**What is being asked**
Using the records below, write out again exactly the lines that begin at the line containing "mxLP%2Fh7KmGw%3D | precio_unitario: 344,524" and end at the line containing "PndnMVErBgk%3D | Estimate", and no other lines.

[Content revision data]
*** Begin section ***

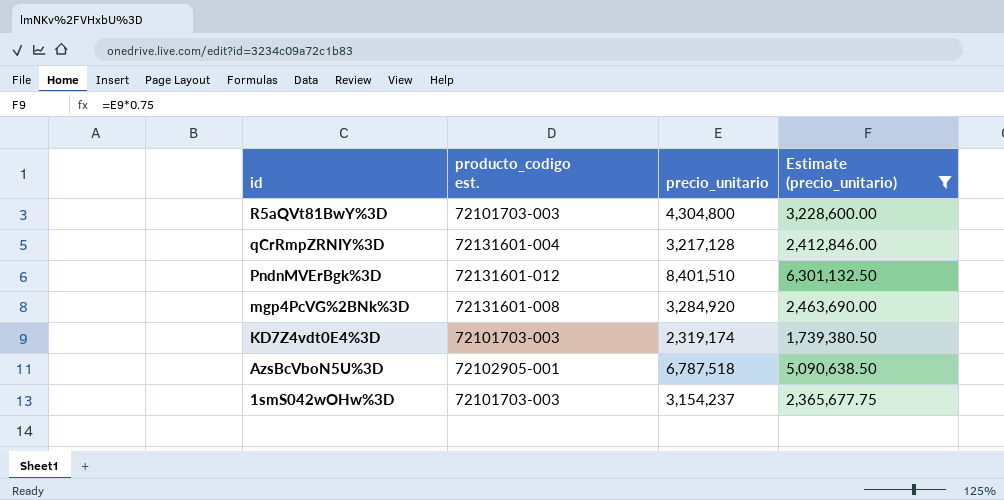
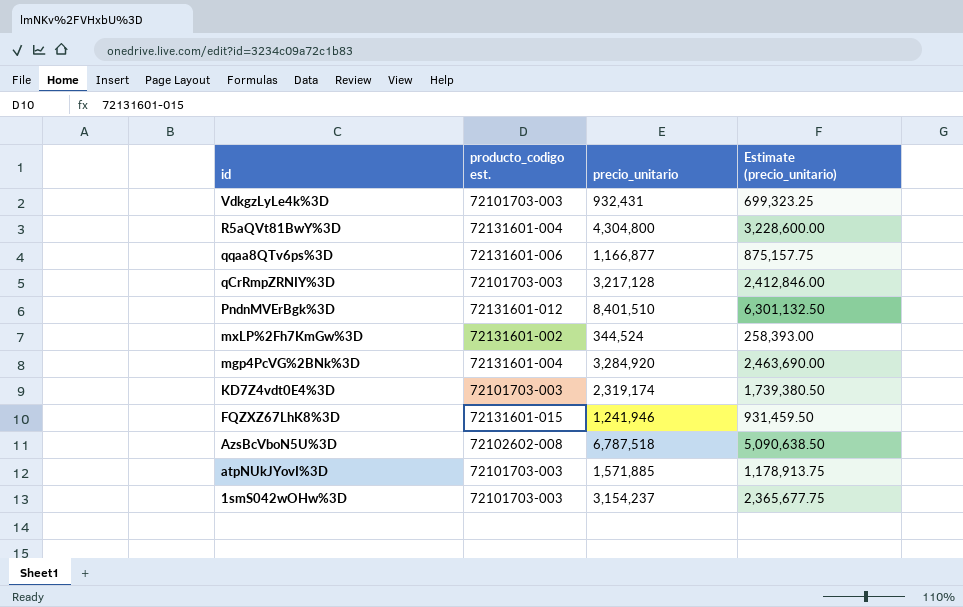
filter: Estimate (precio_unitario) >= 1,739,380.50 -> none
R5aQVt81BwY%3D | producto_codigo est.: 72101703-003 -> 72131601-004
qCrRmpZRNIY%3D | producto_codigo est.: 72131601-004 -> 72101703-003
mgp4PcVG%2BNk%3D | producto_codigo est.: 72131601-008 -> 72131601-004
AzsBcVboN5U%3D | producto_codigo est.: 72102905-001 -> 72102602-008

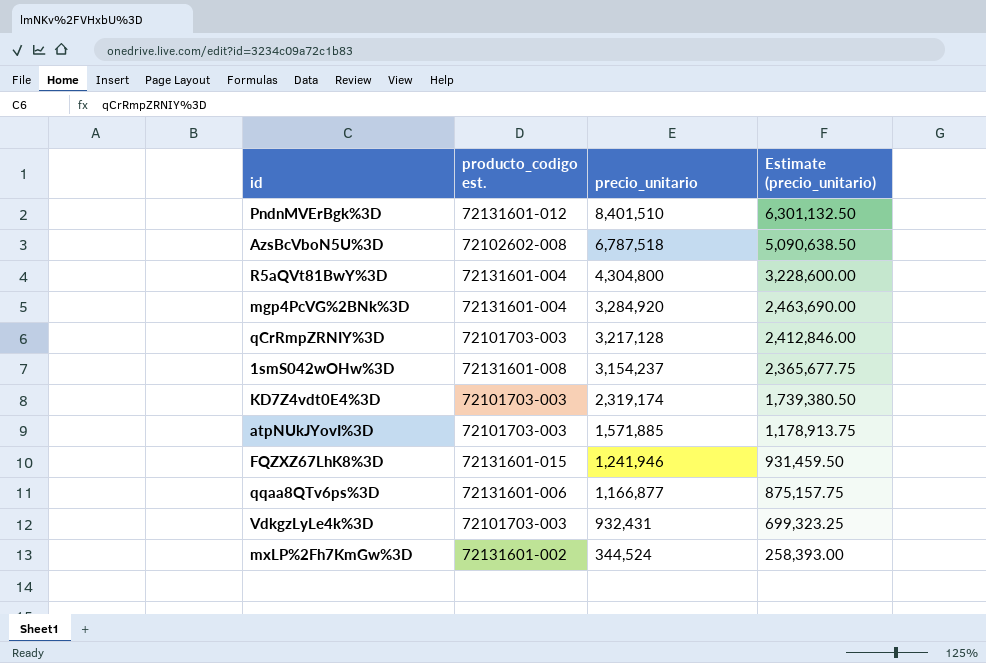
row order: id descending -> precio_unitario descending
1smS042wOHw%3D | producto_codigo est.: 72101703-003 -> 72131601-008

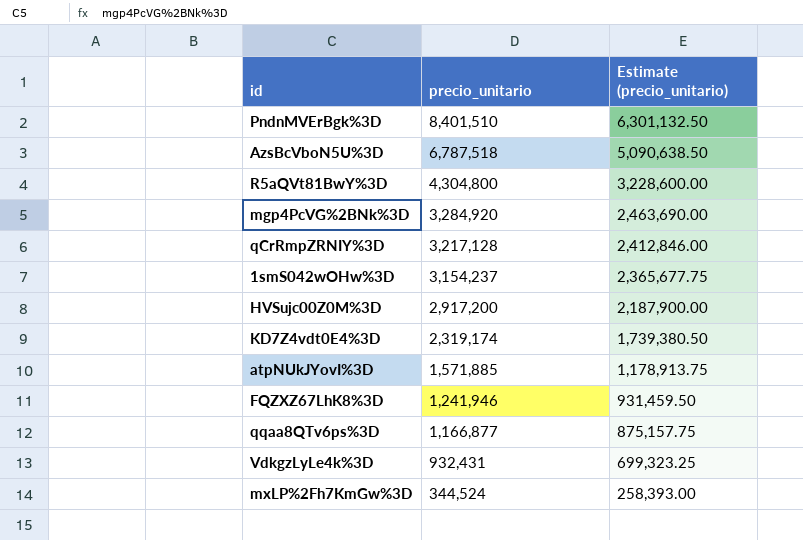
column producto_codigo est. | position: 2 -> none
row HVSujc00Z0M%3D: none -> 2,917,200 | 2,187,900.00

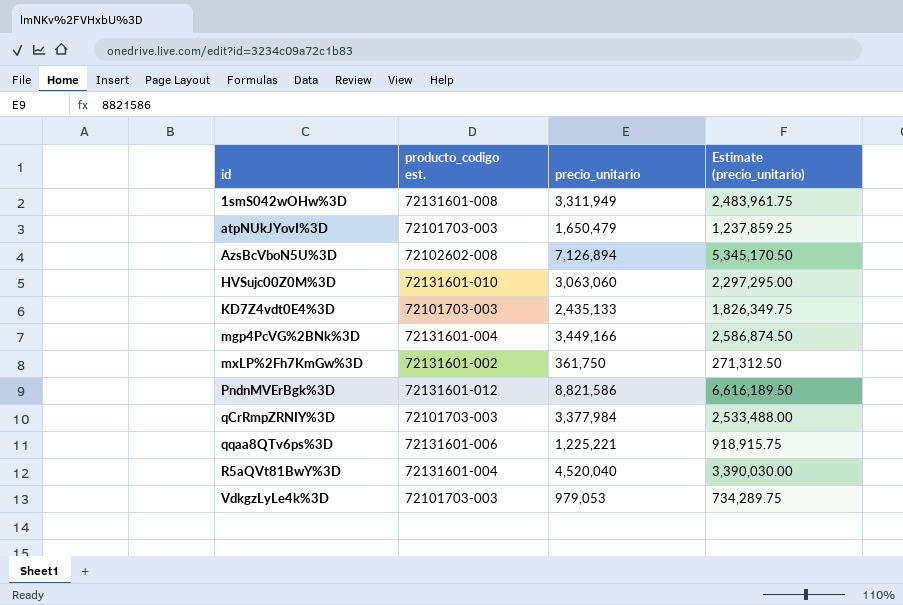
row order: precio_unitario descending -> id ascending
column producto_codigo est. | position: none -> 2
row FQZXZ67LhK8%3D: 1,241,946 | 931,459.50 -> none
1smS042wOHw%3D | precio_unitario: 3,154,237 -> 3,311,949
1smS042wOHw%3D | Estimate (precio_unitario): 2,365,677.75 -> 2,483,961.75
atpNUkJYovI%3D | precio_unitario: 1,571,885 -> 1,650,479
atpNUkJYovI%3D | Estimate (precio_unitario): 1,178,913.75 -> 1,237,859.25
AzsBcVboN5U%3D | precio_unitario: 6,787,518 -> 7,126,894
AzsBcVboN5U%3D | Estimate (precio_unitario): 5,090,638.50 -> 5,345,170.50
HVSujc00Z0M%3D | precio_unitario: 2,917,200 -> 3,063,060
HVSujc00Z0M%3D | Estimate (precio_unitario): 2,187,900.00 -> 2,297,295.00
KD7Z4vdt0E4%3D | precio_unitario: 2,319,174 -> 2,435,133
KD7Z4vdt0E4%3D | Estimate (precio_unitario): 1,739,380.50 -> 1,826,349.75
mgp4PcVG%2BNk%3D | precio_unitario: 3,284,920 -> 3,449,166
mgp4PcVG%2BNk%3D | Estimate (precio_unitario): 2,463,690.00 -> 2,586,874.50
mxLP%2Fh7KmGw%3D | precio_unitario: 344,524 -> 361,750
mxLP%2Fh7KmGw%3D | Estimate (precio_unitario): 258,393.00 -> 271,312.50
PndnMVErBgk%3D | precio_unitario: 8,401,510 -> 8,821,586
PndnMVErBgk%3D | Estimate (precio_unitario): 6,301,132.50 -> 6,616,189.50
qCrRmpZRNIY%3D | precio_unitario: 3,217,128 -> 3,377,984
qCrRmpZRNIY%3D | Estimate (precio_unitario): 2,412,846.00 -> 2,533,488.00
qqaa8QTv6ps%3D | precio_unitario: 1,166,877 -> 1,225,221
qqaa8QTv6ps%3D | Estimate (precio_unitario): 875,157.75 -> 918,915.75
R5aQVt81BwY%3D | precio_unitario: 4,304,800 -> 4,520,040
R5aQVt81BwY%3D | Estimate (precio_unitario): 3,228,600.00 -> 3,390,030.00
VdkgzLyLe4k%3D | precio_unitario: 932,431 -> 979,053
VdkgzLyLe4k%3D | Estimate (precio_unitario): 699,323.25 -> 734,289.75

*** End section ***

**Completed exercise**
mxLP%2Fh7KmGw%3D | precio_unitario: 344,524 -> 361,750
mxLP%2Fh7KmGw%3D | Estimate (precio_unitario): 258,393.00 -> 271,312.50
PndnMVErBgk%3D | precio_unitario: 8,401,510 -> 8,821,586
PndnMVErBgk%3D | Estimate (precio_unitario): 6,301,132.50 -> 6,616,189.50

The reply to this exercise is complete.